Are clutch sets tricky for these, or are they as common as the 2WD versions?
I'm looking at oriley's 104$ PowerTorque (local)
Autozone 99$ duralast (local)
Napa 147/115$ store brand (local)
Advanced 107$ Perfection Clutch (online only - not local)
Rock auto 69/125$ multiple brands (assume not local to the bay area)
and summit parts ranging from 91$ all the way to crazy purple ones for 2,000$ so never mind them and their asshattery, its not a race car.
Only napa and advanced account for 4x4 models. no one else does.
It takes more fossil fuel resources to produce new vehicles than it would take to maintain and fuel any 70's or 80's vehicle for a million miles.
the manual transmissions take 4.1 L of gear oil but remember: when you put it in, the rearmost drain plug must be undone 7-8 turns. after you get all 4.1 L are in, then do up the rear drain plug.
All the internals on the 4WD transmission are specific to the 4WD and 2WD versions of it, and you can't use stuff from other models. New syncros/etc are getting scarce as hen's teeth.
Former Tercel Enthusiast (not a practical family car anymore but they still have a place in my heart)
Site administrator, if something is broken, PM me!
I have had trouble with Oriley having part #s wrong in their boxes especially on clutches.
I would get ot from a local supplyer and take your old one with you verify they match.
I have never had a napa part fail on me.
I have had an Oriley pressure plate fail within the first 6 months.

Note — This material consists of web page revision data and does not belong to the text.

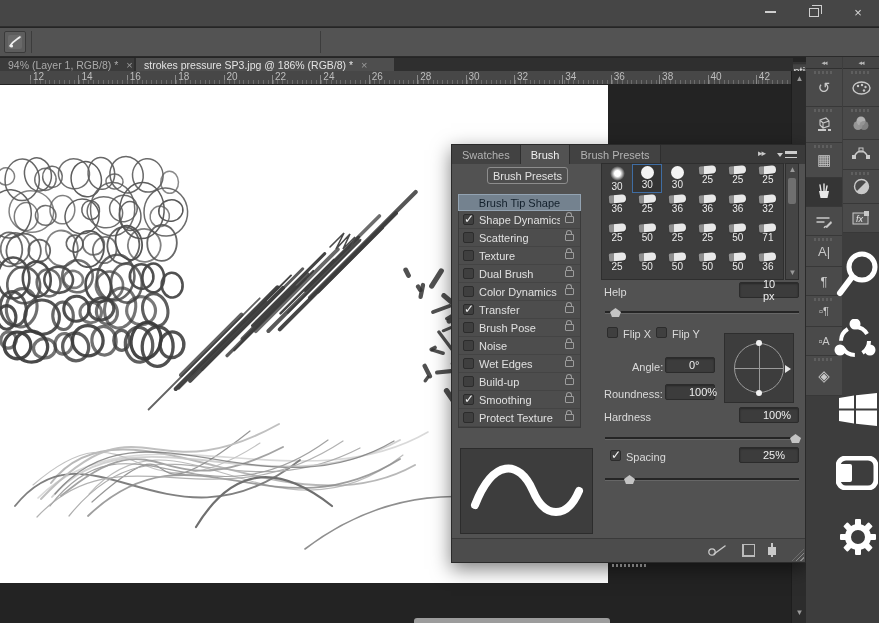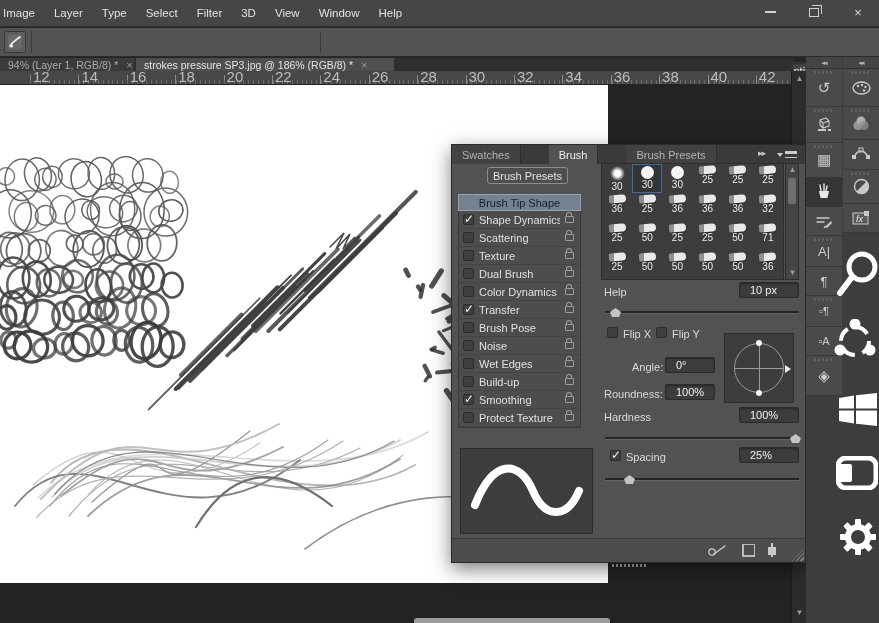--- a/index.html
+++ b/index.html
@@ -38,32 +38,32 @@
   .doctab.active{background:#4e4e4e;color:#e3e3e3;}
   .tabclose{color:#9a9a9a;font-size:11px;}
 
   
   .ruler{position:absolute;left:0;top:71px;width:791px;height:14px;background:#474747;border-bottom:1px solid #232323;
     background-image:
       repeating-linear-gradient(90deg,#6b6b6b 0 1px,transparent 1px 4.85px),
       repeating-linear-gradient(90deg,#8a8a8a 0 1px,transparent 1px 48.4px);
     background-size:100% 4px,100% 9px;background-position:left 30px bottom,left 30px bottom;background-repeat:no-repeat,no-repeat;}
   .rnums{display:flex;padding-left:24px;}
-  .rnums span{flex:0 0 48.4px;color:#bdbdbd;font-size:15px;padding-left:9px;line-height:12px;}
+  .rnums span{flex:0 0 48.4px;color:#bdbdbd;font-size:10px;padding-left:9px;line-height:12px;}
 
   
   .docarea{position:absolute;left:0;top:85px;width:791px;height:538px;background:#232323;}
   .canvas{position:absolute;left:0;top:0;width:608px;height:498px;background:#fff;}
   .vscroll{position:absolute;left:791px;top:71px;width:15px;height:552px;background:#2c2c2c;border-left:1px solid #1d1d1d;}
   .scrollarrow{position:absolute;left:3px;width:9px;height:9px;color:#9a9a9a;font-size:8px;line-height:9px;text-align:center;}
   .bottomnub{position:absolute;left:414px;top:618px;width:196px;height:5px;background:#9c9c9c;border-radius:3px 3px 0 0;}
 
   
   .panel{position:absolute;left:451px;top:144px;width:355px;height:419px;background:#525252;border:1px solid #2a2a2a;box-shadow:0 6px 18px rgba(0,0,0,.5);}
-  .ptabs{position:absolute;left:0;top:0;width:100%;height:19px;background:#3a3a3a;display:flex;gap:28px;}
+  .ptabs{position:absolute;left:0;top:0;width:100%;height:19px;background:#3a3a3a;display:flex;}
   .ptab{padding:0 10px;display:flex;align-items:center;color:#b3b3b3;background:#424242;border-right:1px solid #2e2e2e;}
   .ptab.active{background:#525252;color:#f0f0f0;}
   .pflyout{position:absolute;right:40px;top:3px;color:#c9c9c9;font-size:9px;letter-spacing:-1px;}
   .pmenu{position:absolute;right:6px;top:4px;width:22px;height:11px;display:flex;align-items:center;gap:2px;}
   .pmenu i{width:0;height:0;border-left:3px solid transparent;border-right:3px solid transparent;border-top:4px solid #ccc;}
   .pmenu b{width:12px;height:7px;border-top:2px solid #ccc;border-bottom:1px solid #ccc;box-shadow:inset 0 2px 0 -1px #ccc;}
 
   .presetsbtn{position:absolute;left:35px;top:22px;width:81px;height:17px;border:1px solid #8d8d8d;border-radius:3px;background:#4e4e4e;color:#e2e2e2;display:flex;align-items:center;justify-content:center;}
   .tipshape{position:absolute;left:6px;top:49px;width:123px;height:17px;background:#74828f;border:1px solid #93a3b2;color:#13202c;display:flex;align-items:center;justify-content:center;}
   .setlist{position:absolute;left:6px;top:66px;width:123px;background:#4d4d4d;border:1px solid #3a3a3a;border-top:none;}
@@ -80,21 +80,21 @@
   .bcell.sel{box-shadow:inset 0 0 0 1px #3f6da3;background:#343434;}
   .bicon{height:15px;display:flex;align-items:center;justify-content:center;}
   .bnum{color:#ececec;font-size:10px;line-height:11px;}
   .tip-soft{width:15px;height:15px;border-radius:50%;background:radial-gradient(circle,#fff 0%,#fff 28%,rgba(255,255,255,0) 70%);}
   .tip-hard{width:13px;height:13px;border-radius:50%;background:#f4f4f4;}
   .tip-sample{width:17px;height:8px;border-radius:2px 5px 5px 2px;background:linear-gradient(90deg,#8f8f8f 0 30%,#e9e9e9 30%);transform:rotate(-5deg);box-shadow:0 1px 1px rgba(0,0,0,.35);}
   .gridscroll{position:absolute;left:333px;top:18px;width:14px;height:117px;background:#454545;border:1px solid #2e2e2e;}
   .gridthumb{position:absolute;left:2px;top:14px;width:8px;height:26px;background:#6f6f6f;border-radius:2px;}
 
   .flabel{position:absolute;color:#dadada;}
-  .vbox{position:absolute;height:16px;background:#3c3c3c;border:1px solid #2b2b2b;border-radius:2px;color:#eee;display:flex;align-items:center;padding:0 10px;box-shadow:inset 0 1px 2px rgba(0,0,0,.35);}
+  .vbox{position:absolute;height:16px;background:#3c3c3c;border:1px solid #2b2b2b;border-radius:2px;color:#eee;display:flex;align-items:center;padding:0 23px;box-shadow:inset 0 1px 2px rgba(0,0,0,.35);}
   .track{position:absolute;height:3px;background:#252525;border-bottom:1px solid #666;}
   .thumb{position:absolute;width:11px;height:9px;background:#c4c4c4;clip-path:polygon(50% 0,100% 45%,82% 100%,18% 100%,0 45%);}
   .anglebox{position:absolute;left:272px;top:188px;width:70px;height:70px;background:#3d3d3d;border:1px solid #2e2e2e;}
   .acirc{position:absolute;left:9px;top:9px;width:50px;height:50px;border:1px solid #9a9a9a;border-radius:50%;}
   .acirc::before{content:"";position:absolute;left:50%;top:0;width:1px;height:100%;background:#9a9a9a;}
   .acirc::after{content:"";position:absolute;top:50%;left:0;height:1px;width:100%;background:#9a9a9a;}
   .adot{position:absolute;width:6px;height:6px;border-radius:50%;background:#f2f2f2;}
   .aarrow{position:absolute;right:2px;top:31px;width:0;height:0;border-top:4px solid transparent;border-bottom:4px solid transparent;border-left:6px solid #e8e8e8;}
 
   .previewbox{position:absolute;left:8px;top:303px;width:133px;height:86px;background:#3d3d3d;border:1px solid #2c2c2c;}
@@ -120,32 +120,20 @@
   .bigicon{position:absolute;color:#fff;}
 
   svg{display:block;}
 </style>
 </head>
 <body>
 
 <div id="app">
 
   <div class="menubar">
-    <div class="menus">
-
-    <span class="menu-item">Image</span>
-        <span class="menu-item">Layer</span>
-        <span class="menu-item">Type</span>
-        <span class="menu-item">Select</span>
-        <span class="menu-item">Filter</span>
-        <span class="menu-item">3D</span>
-        <span class="menu-item">View</span>
-        <span class="menu-item">Window</span>
-        <span class="menu-item">Help</span>
-      </div>
     <div class="winctl">
       <span class="winbtn">
           <span class="ic-min"></span>
         </span>
       <span class="winbtn">
           <span class="ic-restore"></span>
         </span>
       <span class="winbtn">
           <span class="ic-close">×</span>
         </span>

I WAS NOT HAPPY to do it twice even if under warranty
Gottolovem wrote:I have had trouble with Oriley having part #s wrong in their boxes especially on clutches.
I would get ot from a local supplyer and take your old one with you verify they match.
I have never had a napa part fail on me.
I have had an Oriley pressure plate fail within the first 6 months.
I WAS NOT HAPPY to do it twice even if under warranty
RIGHT!!! thats how it was with my audi, dude at napa gave me a company statement that it was the right clutch, 215$ and it didn't work (input spindle hole was larger than the shaft) was only cause it was the 4000 CS model, and those are like our 4WD terc's, pretty rare.
I used to trust checker/schucks/kragen, now as oriliey's they are the butt of most education/parts supply jokes.
It takes more fossil fuel resources to produce new vehicles than it would take to maintain and fuel any 70's or 80's vehicle for a million miles.